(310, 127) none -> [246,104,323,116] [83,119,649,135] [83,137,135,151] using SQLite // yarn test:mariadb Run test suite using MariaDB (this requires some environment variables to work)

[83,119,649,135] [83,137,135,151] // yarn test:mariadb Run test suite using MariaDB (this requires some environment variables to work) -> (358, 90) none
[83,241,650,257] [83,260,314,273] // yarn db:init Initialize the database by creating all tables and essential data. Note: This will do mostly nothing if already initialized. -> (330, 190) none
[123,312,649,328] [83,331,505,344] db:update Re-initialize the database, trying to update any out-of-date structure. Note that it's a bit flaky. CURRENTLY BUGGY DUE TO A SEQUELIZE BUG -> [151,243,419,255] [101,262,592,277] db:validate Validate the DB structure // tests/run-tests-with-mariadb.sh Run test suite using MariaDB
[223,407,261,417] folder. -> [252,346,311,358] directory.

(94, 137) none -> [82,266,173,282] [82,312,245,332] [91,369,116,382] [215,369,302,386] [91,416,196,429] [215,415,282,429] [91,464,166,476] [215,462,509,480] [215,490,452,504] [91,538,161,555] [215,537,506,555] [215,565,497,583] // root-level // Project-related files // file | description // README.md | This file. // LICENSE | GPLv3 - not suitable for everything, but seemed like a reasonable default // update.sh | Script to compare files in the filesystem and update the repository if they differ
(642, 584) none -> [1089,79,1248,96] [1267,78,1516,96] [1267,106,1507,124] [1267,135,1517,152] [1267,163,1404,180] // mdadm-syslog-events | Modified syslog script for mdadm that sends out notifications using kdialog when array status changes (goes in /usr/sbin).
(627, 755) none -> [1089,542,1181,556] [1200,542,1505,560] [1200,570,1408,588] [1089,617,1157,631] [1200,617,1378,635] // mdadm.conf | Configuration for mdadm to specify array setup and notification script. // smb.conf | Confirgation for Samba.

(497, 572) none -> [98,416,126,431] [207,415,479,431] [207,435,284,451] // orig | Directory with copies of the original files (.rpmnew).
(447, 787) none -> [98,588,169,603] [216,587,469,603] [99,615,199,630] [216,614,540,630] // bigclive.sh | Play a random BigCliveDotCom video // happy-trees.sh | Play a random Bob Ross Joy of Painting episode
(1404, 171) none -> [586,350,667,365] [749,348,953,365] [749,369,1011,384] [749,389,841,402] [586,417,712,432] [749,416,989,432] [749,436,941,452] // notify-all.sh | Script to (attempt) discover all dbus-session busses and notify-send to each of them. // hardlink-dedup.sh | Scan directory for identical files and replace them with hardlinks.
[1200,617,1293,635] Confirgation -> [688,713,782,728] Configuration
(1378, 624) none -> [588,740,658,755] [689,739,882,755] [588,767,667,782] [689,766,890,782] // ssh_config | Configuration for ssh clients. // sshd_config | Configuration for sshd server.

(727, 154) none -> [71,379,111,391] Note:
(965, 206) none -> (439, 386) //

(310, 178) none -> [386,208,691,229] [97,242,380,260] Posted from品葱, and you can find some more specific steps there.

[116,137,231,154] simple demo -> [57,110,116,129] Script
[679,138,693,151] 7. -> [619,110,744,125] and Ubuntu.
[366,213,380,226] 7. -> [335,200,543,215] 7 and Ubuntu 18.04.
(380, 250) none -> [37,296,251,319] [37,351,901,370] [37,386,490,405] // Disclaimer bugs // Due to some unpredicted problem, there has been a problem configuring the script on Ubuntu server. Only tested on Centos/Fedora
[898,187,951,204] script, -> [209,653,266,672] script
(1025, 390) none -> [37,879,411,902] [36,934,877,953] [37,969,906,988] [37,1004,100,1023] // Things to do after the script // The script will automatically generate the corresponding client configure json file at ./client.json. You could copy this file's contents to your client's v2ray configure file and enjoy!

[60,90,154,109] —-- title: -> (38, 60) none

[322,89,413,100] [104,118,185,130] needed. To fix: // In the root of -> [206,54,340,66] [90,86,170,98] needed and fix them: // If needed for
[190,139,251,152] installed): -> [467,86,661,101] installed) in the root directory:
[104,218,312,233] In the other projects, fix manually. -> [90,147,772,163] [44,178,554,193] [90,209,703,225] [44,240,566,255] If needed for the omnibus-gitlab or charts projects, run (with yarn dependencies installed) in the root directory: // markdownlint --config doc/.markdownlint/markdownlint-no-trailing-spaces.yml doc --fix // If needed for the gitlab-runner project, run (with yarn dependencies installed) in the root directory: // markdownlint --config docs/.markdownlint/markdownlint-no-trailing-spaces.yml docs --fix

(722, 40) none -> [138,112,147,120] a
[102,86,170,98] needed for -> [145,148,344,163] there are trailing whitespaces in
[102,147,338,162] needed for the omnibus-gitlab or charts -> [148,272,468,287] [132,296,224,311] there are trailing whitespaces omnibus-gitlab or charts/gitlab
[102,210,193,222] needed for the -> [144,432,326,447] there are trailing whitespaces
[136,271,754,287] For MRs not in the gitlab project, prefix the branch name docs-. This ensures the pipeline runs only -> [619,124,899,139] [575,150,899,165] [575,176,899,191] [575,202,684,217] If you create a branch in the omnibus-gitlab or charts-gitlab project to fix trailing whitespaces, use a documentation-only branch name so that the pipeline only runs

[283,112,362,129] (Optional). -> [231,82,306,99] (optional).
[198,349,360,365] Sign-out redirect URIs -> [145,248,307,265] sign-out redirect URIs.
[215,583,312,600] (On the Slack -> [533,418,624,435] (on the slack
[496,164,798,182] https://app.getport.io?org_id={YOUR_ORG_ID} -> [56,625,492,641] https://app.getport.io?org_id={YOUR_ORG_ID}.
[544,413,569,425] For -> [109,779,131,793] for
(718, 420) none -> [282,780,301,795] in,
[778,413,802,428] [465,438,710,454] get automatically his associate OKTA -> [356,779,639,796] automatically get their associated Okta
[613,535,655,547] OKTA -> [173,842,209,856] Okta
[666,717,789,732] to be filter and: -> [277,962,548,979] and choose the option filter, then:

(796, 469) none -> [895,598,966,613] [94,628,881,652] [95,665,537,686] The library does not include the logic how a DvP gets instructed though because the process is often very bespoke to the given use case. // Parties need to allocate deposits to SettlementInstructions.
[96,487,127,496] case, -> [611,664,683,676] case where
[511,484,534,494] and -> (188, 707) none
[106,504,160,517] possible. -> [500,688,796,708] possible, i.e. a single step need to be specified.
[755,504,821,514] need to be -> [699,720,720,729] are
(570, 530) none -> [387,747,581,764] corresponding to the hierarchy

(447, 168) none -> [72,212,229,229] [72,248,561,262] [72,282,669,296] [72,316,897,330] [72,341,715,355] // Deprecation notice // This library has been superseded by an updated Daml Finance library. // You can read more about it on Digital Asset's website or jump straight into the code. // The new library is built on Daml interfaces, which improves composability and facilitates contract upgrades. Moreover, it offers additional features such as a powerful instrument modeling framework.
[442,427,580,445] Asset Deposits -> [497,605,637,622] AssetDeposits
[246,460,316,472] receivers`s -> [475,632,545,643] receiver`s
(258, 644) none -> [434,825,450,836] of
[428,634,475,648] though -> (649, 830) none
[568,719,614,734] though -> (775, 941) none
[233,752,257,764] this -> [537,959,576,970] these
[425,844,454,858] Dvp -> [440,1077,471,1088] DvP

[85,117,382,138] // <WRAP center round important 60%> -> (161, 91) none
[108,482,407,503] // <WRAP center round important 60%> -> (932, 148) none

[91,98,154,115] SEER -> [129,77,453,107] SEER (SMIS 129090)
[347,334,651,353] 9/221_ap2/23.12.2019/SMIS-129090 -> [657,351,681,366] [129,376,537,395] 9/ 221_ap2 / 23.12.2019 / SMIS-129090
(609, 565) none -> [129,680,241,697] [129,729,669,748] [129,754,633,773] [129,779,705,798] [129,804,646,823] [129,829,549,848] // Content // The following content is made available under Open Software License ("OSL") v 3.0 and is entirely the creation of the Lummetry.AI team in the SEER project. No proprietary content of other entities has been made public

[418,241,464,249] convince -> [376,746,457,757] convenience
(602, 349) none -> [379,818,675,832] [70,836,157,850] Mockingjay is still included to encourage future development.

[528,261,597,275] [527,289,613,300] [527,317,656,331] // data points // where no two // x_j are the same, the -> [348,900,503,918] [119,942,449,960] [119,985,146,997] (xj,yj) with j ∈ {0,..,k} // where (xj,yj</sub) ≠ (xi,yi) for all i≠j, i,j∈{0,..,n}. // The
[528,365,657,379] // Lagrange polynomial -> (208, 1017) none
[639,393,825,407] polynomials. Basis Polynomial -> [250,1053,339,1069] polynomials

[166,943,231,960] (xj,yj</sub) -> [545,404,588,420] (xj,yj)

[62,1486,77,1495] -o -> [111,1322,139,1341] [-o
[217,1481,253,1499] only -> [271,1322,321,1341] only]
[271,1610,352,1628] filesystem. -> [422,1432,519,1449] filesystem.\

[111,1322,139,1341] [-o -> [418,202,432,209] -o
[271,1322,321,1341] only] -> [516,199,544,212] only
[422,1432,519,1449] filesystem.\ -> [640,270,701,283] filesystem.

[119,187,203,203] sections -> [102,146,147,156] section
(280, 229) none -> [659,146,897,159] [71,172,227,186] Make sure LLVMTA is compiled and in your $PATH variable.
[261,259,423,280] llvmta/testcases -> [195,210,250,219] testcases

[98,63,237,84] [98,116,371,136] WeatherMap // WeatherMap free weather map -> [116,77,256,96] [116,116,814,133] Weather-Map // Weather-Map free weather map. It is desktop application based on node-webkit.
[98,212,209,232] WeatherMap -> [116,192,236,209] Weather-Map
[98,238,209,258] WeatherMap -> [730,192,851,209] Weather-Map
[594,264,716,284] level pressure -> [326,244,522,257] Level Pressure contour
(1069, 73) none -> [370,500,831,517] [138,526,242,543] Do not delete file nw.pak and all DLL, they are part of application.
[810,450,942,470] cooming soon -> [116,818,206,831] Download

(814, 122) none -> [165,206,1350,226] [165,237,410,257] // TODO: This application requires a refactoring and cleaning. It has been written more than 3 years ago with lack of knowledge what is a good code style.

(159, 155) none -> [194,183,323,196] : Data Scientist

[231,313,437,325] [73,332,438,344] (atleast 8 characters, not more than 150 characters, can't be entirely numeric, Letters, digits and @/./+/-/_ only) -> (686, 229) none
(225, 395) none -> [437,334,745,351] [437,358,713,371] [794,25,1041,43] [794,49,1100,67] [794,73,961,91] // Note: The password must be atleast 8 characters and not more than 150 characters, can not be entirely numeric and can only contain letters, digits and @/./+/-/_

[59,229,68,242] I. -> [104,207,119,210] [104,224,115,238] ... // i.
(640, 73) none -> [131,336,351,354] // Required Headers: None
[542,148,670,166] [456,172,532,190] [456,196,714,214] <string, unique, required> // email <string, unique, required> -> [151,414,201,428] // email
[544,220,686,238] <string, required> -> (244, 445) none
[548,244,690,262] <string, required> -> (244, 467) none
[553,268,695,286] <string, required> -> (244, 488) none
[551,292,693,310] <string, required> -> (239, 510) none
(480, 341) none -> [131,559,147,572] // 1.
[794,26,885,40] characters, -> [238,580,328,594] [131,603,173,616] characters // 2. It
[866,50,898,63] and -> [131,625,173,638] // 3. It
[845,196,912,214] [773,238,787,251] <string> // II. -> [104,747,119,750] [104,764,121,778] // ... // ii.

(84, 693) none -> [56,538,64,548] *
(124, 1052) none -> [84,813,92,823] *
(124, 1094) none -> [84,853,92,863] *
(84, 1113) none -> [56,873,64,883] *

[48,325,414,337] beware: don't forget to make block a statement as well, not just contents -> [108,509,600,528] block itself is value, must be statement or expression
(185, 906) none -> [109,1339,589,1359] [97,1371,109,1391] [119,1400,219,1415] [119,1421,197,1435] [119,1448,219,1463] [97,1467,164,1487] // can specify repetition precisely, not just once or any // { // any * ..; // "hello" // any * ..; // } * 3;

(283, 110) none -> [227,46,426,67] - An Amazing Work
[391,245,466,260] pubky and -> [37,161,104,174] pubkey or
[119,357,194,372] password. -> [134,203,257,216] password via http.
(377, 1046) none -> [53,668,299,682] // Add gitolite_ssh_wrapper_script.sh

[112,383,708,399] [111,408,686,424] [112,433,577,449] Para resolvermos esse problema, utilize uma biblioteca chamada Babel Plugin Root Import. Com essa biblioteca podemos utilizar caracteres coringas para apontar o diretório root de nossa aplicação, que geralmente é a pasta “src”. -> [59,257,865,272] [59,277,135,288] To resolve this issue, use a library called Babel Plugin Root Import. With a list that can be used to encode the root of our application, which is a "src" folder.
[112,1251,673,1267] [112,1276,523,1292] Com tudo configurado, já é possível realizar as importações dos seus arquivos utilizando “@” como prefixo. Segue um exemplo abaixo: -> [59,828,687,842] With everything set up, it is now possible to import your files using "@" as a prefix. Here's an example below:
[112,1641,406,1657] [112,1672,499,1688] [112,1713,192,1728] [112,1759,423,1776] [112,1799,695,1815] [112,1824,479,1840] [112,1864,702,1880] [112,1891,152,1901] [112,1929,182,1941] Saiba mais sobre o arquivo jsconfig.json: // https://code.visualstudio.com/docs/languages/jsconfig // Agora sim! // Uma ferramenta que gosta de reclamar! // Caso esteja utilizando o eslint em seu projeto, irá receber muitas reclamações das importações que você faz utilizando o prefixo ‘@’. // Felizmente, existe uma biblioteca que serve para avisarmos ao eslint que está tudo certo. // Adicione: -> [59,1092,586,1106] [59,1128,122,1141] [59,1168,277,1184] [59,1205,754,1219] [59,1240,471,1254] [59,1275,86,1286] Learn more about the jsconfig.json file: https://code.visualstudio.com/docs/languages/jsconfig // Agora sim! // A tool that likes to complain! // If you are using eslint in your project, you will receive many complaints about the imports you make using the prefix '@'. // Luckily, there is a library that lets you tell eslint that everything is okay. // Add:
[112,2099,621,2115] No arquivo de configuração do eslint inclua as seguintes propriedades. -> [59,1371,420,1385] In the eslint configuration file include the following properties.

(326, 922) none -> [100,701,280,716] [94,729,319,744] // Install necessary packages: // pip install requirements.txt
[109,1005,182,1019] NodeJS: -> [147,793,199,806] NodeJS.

:: GOAL OF THE EXERCISE ::
Could you return the lines in the entries above that contain "variables"?

:: RESULT FOR THIS TASK ::
(310, 127) none -> [246,104,323,116] [83,119,649,135] [83,137,135,151] using SQLite // yarn test:mariadb Run test suite using MariaDB (this requires some environment variables to work)
[83,119,649,135] [83,137,135,151] // yarn test:mariadb Run test suite using MariaDB (this requires some environment variables to work) -> (358, 90) none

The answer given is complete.